── DATA UNDER STUDY ──

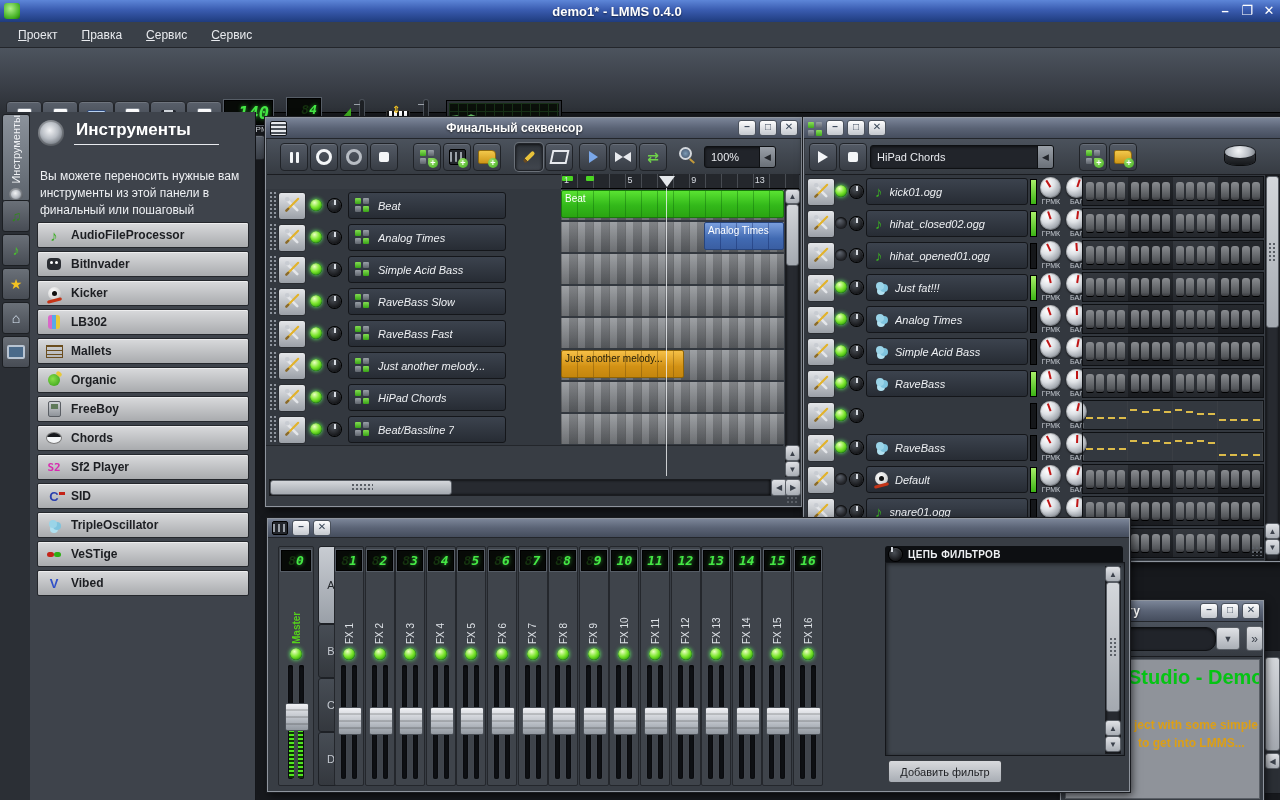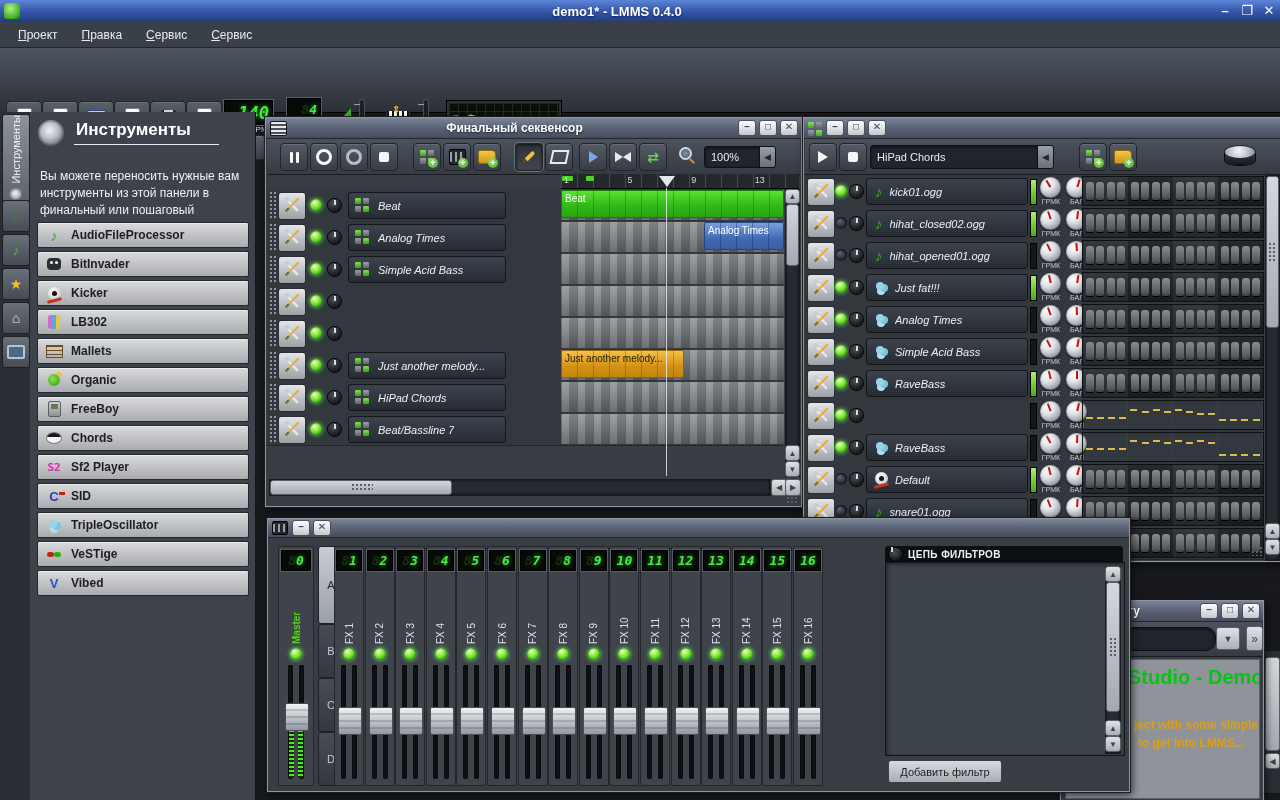--- a/index.html
+++ b/index.html
@@ -637,6 +637,15 @@
           </div>
           <span class="led" style="left: 44px; top: 10px;"></span>
           <span class="miniknob" style="left: 62px; top: 10px;"></span>
+          <div class="namebox" style="left: 82px; width: 156px;">
+            <span class="gridico">
+              <i></i>
+              <i class="g"></i>
+              <i class="g"></i>
+              <i></i>
+            </span>
+            <span class="nlbl">RaveBass Slow</span>
+          </div>
           <div class="cells" style="left: 295px; width: 223px;"></div>
         </div>
         <div class="trow" style="top: 199px; width: 517px;">

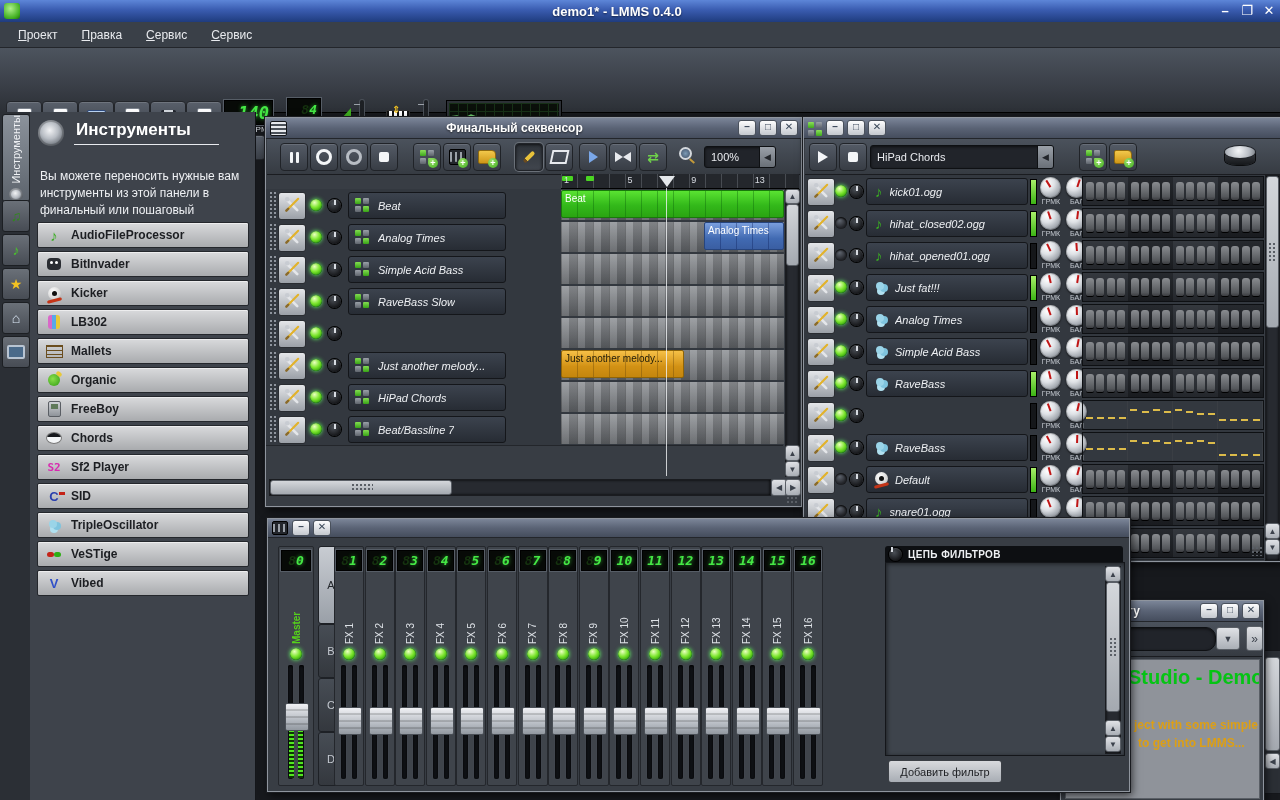--- a/index.html
+++ b/index.html
@@ -660,6 +660,15 @@
           </div>
           <span class="led" style="left: 44px; top: 10px;"></span>
           <span class="miniknob" style="left: 62px; top: 10px;"></span>
+          <div class="namebox" style="left: 82px; width: 156px;">
+            <span class="gridico">
+              <i></i>
+              <i class="g"></i>
+              <i class="g"></i>
+              <i></i>
+            </span>
+            <span class="nlbl">RaveBass Fast</span>
+          </div>
           <div class="cells" style="left: 295px; width: 223px;"></div>
         </div>
         <div class="trow" style="top: 231px; width: 517px;">

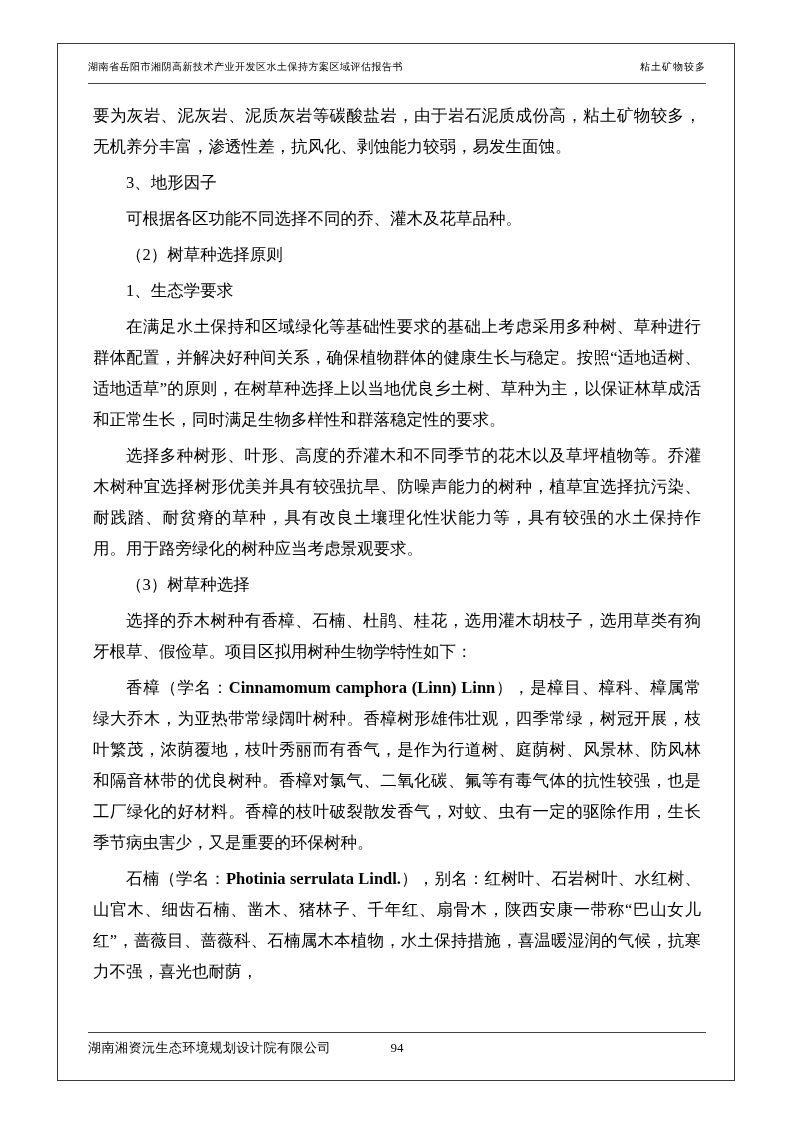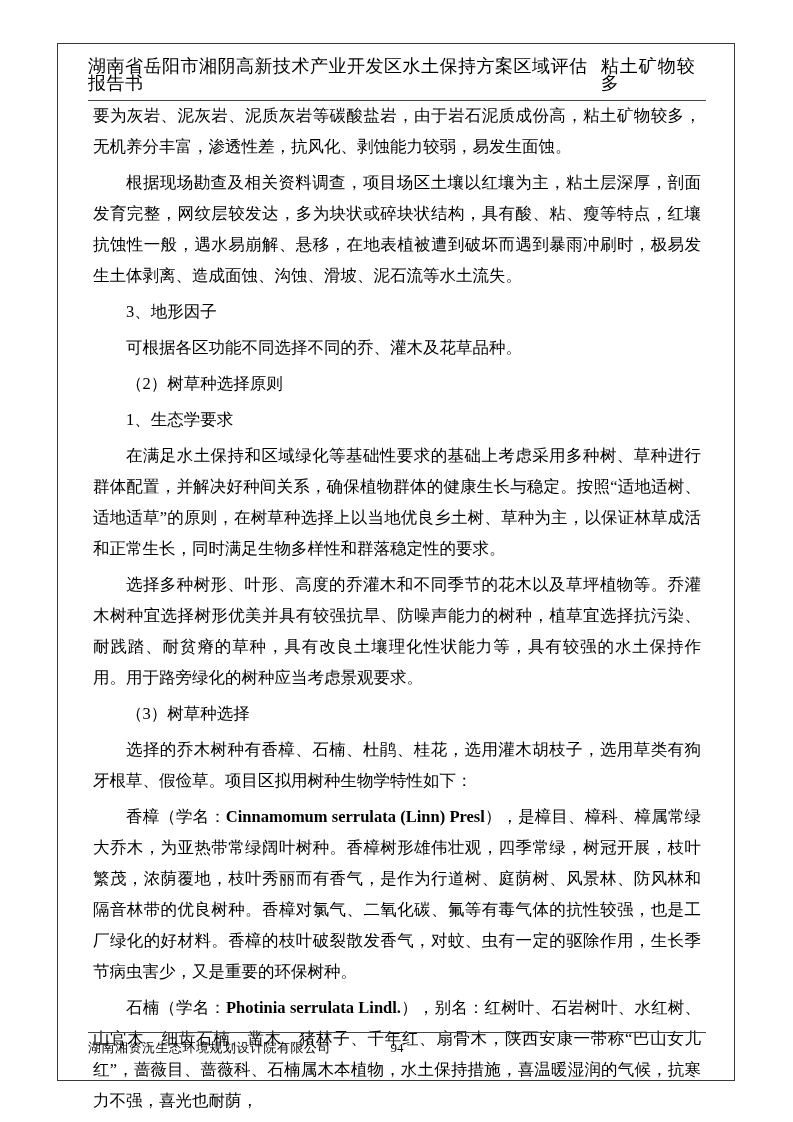--- a/index.html
+++ b/index.html
@@ -34,7 +34,7 @@
     display: flex;
     justify-content: space-between;
     align-items: flex-end;
-    font-size: 18px;
+    font-size: 10px;
     line-height: 17px;
     padding-bottom: 8px;
     border-bottom: 1px solid #444444;

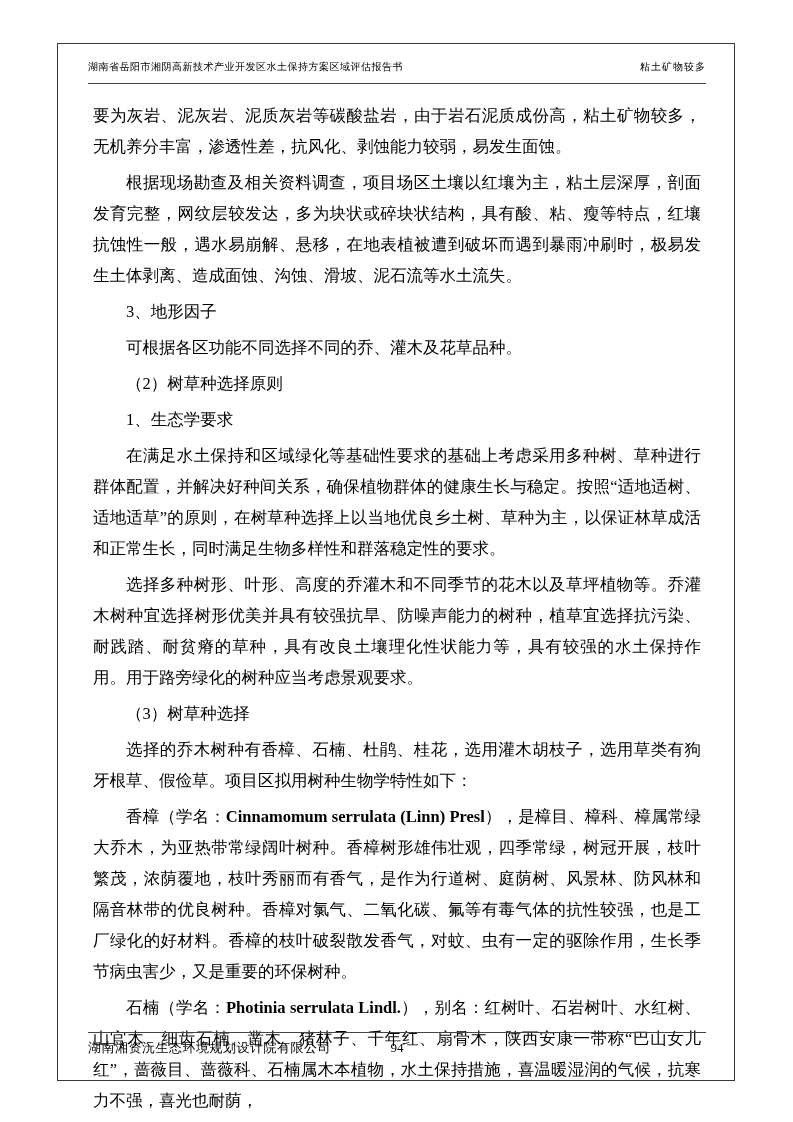--- a/index.html
+++ b/index.html
@@ -98,7 +98,6 @@
 
   <div class="doc-body">
       <p class=""><span>要为灰岩、泥灰岩、泥质灰岩等碳酸盐岩，由于岩石泥质成份高，粘土矿物较多，无机养分丰富，渗透性差，抗风化、剥蚀能力较弱，易发生面蚀。</span></p>
-      <p class="indent"><span>根据现场勘查及相关资料调查，项目场区土壤以红壤为主，粘土层深厚，剖面发育完整，网纹层较发达，多为块状或碎块状结构，具有酸、粘、瘦等特点，红壤抗蚀性一般，遇水易崩解、悬移，在地表植被遭到破坏而遇到暴雨冲刷时，极易发生土体剥离、造成面蚀、沟蚀、滑坡、泥石流等水土流失。</span></p>
       <p class="indent"><span>3、地形因子</span></p>
       <p class="indent"><span>可根据各区功能不同选择不同的乔、灌木及花草品种。</span></p>
       <p class="indent"><span>（2）树草种选择原则</span></p>

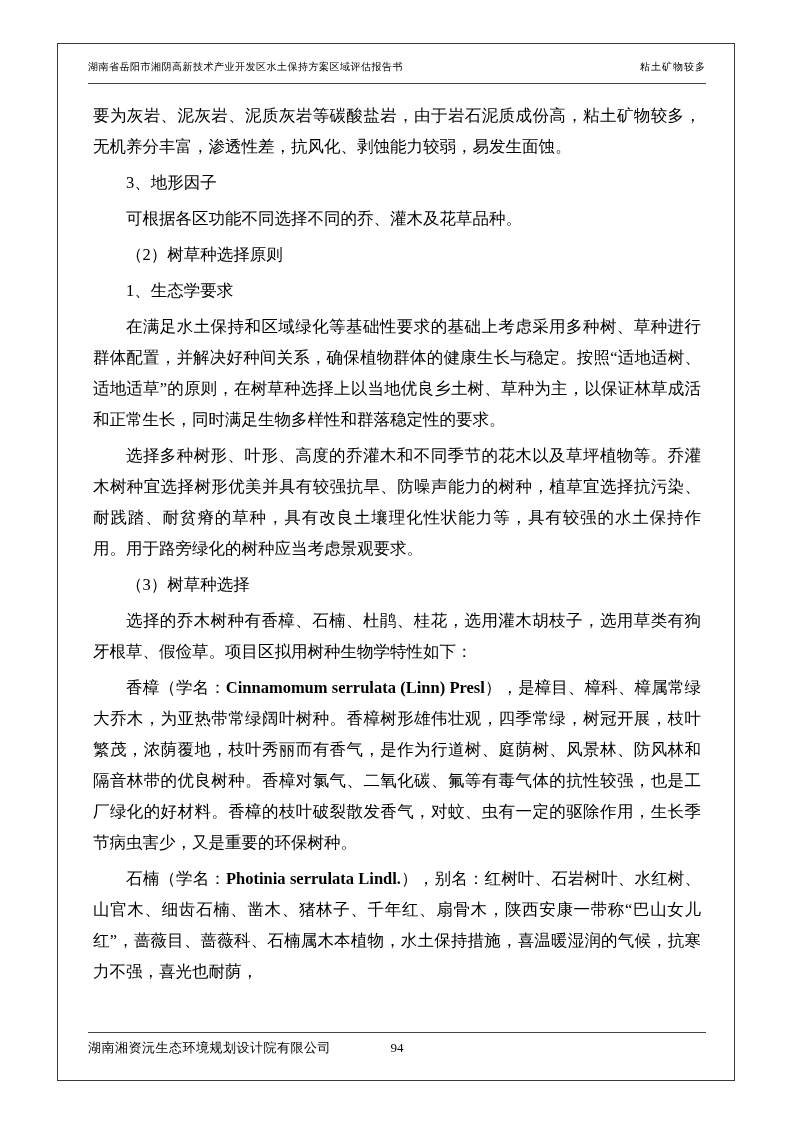--- a/index.html
+++ b/index.html
@@ -106,7 +106,7 @@
       <p class="indent"><span>选择多种树形、叶形、高度的乔灌木和不同季节的花木以及草坪植物等。乔灌木树种宜选择树形优美并具有较强抗旱、防噪声能力的树种，植草宜选择抗污染、耐践踏、耐贫瘠的草种，具有改良土壤理化性状能力等，具有较强的水土保持作用。用于路旁绿化的树种应当考虑景观要求。</span></p>
       <p class="indent"><span>（3）树草种选择</span></p>
       <p class="indent"><span>选择的乔木树种有香樟、石楠、杜鹃、桂花，选用灌木胡枝子，选用草类有狗牙根草、假俭草。项目区拟用树种生物学特性如下：</span></p>
-      <p class="indent"><span>香樟（学名：</span><span class="bold">Cinnamomum serrulata (Linn) Presl</span><span>），是樟目、樟科、樟属常绿大乔木，为亚热带常绿阔叶树种。香樟树形雄伟壮观，四季常绿，树冠开展，枝叶繁茂，浓荫覆地，枝叶秀丽而有香气，是作为行道树、庭荫树、风景林、防风林和隔音林带的优良树种。香樟对氯气、二氧化碳、氟等有毒气体的抗性较强，也是工厂绿化的好材料。香樟的枝叶破裂散发香气，对蚊、虫有一定的驱除作用，生长季节病虫害少，又是重要的环保树种。</span></p>
+      <p class="indent"><span>香樟（学名：</span><span class="bold">Cinnamomum camphora (Linn) Linn</span><span>），是樟目、樟科、樟属常绿大乔木，为亚热带常绿阔叶树种。香樟树形雄伟壮观，四季常绿，树冠开展，枝叶繁茂，浓荫覆地，枝叶秀丽而有香气，是作为行道树、庭荫树、风景林、防风林和隔音林带的优良树种。香樟对氯气、二氧化碳、氟等有毒气体的抗性较强，也是工厂绿化的好材料。香樟的枝叶破裂散发香气，对蚊、虫有一定的驱除作用，生长季节病虫害少，又是重要的环保树种。</span></p>
       <p class="indent"><span>石楠（学名：</span><span class="bold">Photinia serrulata Lindl.</span><span>），别名：红树叶、石岩树叶、水红树、山官木、细齿石楠、凿木、猪林子、千年红、扇骨木，陕西安康一带称“巴山女儿红”，蔷薇目、蔷薇科、石楠属木本植物，水土保持措施，喜温暖湿润的气候，抗寒力不强，喜光也耐荫，</span></p>
     </div>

───

> _YOUR OBJECTIVE_: Each record above is to be copied exactly. Drop the pictures.

> _YOUR SOLUTION_:
--- a/index.html
+++ b/index.html
@@ -637,6 +637,15 @@
           </div>
           <span class="led" style="left: 44px; top: 10px;"></span>
           <span class="miniknob" style="left: 62px; top: 10px;"></span>
+          <div class="namebox" style="left: 82px; width: 156px;">
+            <span class="gridico">
+              <i></i>
+              <i class="g"></i>
+              <i class="g"></i>
+              <i></i>
+            </span>
+            <span class="nlbl">RaveBass Slow</span>
+          </div>
           <div class="cells" style="left: 295px; width: 223px;"></div>
         </div>
         <div class="trow" style="top: 199px; width: 517px;">

--- a/index.html
+++ b/index.html
@@ -660,6 +660,15 @@
           </div>
           <span class="led" style="left: 44px; top: 10px;"></span>
           <span class="miniknob" style="left: 62px; top: 10px;"></span>
+          <div class="namebox" style="left: 82px; width: 156px;">
+            <span class="gridico">
+              <i></i>
+              <i class="g"></i>
+              <i class="g"></i>
+              <i></i>
+            </span>
+            <span class="nlbl">RaveBass Fast</span>
+          </div>
           <div class="cells" style="left: 295px; width: 223px;"></div>
         </div>
         <div class="trow" style="top: 231px; width: 517px;">

--- a/index.html
+++ b/index.html
@@ -34,7 +34,7 @@
     display: flex;
     justify-content: space-between;
     align-items: flex-end;
-    font-size: 18px;
+    font-size: 10px;
     line-height: 17px;
     padding-bottom: 8px;
     border-bottom: 1px solid #444444;

--- a/index.html
+++ b/index.html
@@ -98,7 +98,6 @@
 
   <div class="doc-body">
       <p class=""><span>要为灰岩、泥灰岩、泥质灰岩等碳酸盐岩，由于岩石泥质成份高，粘土矿物较多，无机养分丰富，渗透性差，抗风化、剥蚀能力较弱，易发生面蚀。</span></p>
-      <p class="indent"><span>根据现场勘查及相关资料调查，项目场区土壤以红壤为主，粘土层深厚，剖面发育完整，网纹层较发达，多为块状或碎块状结构，具有酸、粘、瘦等特点，红壤抗蚀性一般，遇水易崩解、悬移，在地表植被遭到破坏而遇到暴雨冲刷时，极易发生土体剥离、造成面蚀、沟蚀、滑坡、泥石流等水土流失。</span></p>
       <p class="indent"><span>3、地形因子</span></p>
       <p class="indent"><span>可根据各区功能不同选择不同的乔、灌木及花草品种。</span></p>
       <p class="indent"><span>（2）树草种选择原则</span></p>

--- a/index.html
+++ b/index.html
@@ -106,7 +106,7 @@
       <p class="indent"><span>选择多种树形、叶形、高度的乔灌木和不同季节的花木以及草坪植物等。乔灌木树种宜选择树形优美并具有较强抗旱、防噪声能力的树种，植草宜选择抗污染、耐践踏、耐贫瘠的草种，具有改良土壤理化性状能力等，具有较强的水土保持作用。用于路旁绿化的树种应当考虑景观要求。</span></p>
       <p class="indent"><span>（3）树草种选择</span></p>
       <p class="indent"><span>选择的乔木树种有香樟、石楠、杜鹃、桂花，选用灌木胡枝子，选用草类有狗牙根草、假俭草。项目区拟用树种生物学特性如下：</span></p>
-      <p class="indent"><span>香樟（学名：</span><span class="bold">Cinnamomum serrulata (Linn) Presl</span><span>），是樟目、樟科、樟属常绿大乔木，为亚热带常绿阔叶树种。香樟树形雄伟壮观，四季常绿，树冠开展，枝叶繁茂，浓荫覆地，枝叶秀丽而有香气，是作为行道树、庭荫树、风景林、防风林和隔音林带的优良树种。香樟对氯气、二氧化碳、氟等有毒气体的抗性较强，也是工厂绿化的好材料。香樟的枝叶破裂散发香气，对蚊、虫有一定的驱除作用，生长季节病虫害少，又是重要的环保树种。</span></p>
+      <p class="indent"><span>香樟（学名：</span><span class="bold">Cinnamomum camphora (Linn) Linn</span><span>），是樟目、樟科、樟属常绿大乔木，为亚热带常绿阔叶树种。香樟树形雄伟壮观，四季常绿，树冠开展，枝叶繁茂，浓荫覆地，枝叶秀丽而有香气，是作为行道树、庭荫树、风景林、防风林和隔音林带的优良树种。香樟对氯气、二氧化碳、氟等有毒气体的抗性较强，也是工厂绿化的好材料。香樟的枝叶破裂散发香气，对蚊、虫有一定的驱除作用，生长季节病虫害少，又是重要的环保树种。</span></p>
       <p class="indent"><span>石楠（学名：</span><span class="bold">Photinia serrulata Lindl.</span><span>），别名：红树叶、石岩树叶、水红树、山官木、细齿石楠、凿木、猪林子、千年红、扇骨木，陕西安康一带称“巴山女儿红”，蔷薇目、蔷薇科、石楠属木本植物，水土保持措施，喜温暖湿润的气候，抗寒力不强，喜光也耐荫，</span></p>
     </div>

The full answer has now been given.